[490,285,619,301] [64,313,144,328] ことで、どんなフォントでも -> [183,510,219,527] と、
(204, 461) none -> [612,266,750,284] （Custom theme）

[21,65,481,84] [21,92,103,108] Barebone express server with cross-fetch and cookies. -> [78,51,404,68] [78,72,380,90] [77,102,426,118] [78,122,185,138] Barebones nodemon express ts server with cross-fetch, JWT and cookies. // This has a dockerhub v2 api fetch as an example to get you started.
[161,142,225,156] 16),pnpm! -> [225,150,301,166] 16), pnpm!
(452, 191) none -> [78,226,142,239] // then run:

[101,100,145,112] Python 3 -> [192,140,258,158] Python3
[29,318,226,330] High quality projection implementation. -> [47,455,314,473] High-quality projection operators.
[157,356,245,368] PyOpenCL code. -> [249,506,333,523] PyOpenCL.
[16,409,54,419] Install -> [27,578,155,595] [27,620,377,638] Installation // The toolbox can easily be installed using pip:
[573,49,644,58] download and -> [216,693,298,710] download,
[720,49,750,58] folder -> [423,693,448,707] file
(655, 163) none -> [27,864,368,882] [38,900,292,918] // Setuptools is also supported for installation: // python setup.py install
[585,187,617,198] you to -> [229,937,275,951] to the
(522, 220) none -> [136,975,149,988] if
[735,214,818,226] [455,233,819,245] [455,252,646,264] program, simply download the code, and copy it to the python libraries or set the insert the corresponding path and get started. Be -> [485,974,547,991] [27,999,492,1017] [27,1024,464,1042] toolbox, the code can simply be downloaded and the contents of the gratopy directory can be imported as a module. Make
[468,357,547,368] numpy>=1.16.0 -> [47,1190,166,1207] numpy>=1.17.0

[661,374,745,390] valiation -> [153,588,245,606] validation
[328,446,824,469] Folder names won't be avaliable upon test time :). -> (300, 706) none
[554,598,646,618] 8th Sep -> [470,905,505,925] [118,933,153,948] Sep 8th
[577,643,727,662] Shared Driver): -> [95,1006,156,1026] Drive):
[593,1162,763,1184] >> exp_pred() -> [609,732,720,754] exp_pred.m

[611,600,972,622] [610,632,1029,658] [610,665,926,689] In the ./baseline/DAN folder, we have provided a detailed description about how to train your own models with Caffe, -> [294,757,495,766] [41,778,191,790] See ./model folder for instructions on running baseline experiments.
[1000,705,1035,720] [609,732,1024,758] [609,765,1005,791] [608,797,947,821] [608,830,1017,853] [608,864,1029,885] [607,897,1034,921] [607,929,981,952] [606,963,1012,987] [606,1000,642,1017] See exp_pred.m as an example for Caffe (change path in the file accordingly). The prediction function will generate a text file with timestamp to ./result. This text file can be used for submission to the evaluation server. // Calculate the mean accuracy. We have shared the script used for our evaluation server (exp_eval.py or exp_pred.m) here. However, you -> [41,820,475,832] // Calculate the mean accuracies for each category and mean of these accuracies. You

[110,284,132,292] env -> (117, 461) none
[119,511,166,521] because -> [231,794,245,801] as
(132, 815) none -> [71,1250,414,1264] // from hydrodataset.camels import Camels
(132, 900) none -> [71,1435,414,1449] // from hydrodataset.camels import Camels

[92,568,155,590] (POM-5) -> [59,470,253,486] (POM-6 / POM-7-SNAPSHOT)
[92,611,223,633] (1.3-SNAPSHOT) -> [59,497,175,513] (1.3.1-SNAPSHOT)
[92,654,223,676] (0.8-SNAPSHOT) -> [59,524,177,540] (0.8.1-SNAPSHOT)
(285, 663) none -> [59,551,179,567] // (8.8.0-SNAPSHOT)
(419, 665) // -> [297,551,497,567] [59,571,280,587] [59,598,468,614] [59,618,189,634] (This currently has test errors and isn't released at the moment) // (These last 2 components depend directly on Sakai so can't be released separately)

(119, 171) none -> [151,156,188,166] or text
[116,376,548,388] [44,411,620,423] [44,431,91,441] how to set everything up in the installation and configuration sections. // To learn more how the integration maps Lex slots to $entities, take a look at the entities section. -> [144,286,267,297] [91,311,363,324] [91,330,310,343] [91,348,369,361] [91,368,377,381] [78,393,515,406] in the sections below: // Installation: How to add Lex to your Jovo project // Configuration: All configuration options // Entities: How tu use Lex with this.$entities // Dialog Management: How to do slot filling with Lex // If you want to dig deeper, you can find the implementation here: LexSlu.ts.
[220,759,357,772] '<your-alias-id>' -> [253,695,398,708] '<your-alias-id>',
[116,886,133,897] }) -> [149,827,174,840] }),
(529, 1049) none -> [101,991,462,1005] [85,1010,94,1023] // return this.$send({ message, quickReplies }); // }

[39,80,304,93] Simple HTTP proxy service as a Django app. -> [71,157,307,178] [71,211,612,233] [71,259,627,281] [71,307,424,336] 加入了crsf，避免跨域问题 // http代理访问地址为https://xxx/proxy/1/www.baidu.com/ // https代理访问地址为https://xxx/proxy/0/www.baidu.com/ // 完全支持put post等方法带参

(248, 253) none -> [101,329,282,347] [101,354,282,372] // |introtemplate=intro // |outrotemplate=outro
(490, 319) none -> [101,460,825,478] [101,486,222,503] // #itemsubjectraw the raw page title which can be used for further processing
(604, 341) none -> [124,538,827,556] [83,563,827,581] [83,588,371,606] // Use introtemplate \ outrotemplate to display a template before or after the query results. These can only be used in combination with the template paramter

● ● ● ● ● ● ●

Goal of the exercise |
In the entries above, find the line holding "(132, 900) none" and the line holding "(419, 665) //", then retype exactly those two lines and every line between them, and nothing else.

Exercise solution |
(132, 900) none -> [71,1435,414,1449] // from hydrodataset.camels import Camels

[92,568,155,590] (POM-5) -> [59,470,253,486] (POM-6 / POM-7-SNAPSHOT)
[92,611,223,633] (1.3-SNAPSHOT) -> [59,497,175,513] (1.3.1-SNAPSHOT)
[92,654,223,676] (0.8-SNAPSHOT) -> [59,524,177,540] (0.8.1-SNAPSHOT)
(285, 663) none -> [59,551,179,567] // (8.8.0-SNAPSHOT)
(419, 665) // -> [297,551,497,567] [59,571,280,587] [59,598,468,614] [59,618,189,634] (This currently has test errors and isn't released at the moment) // (These last 2 components depend directly on Sakai so can't be released separately)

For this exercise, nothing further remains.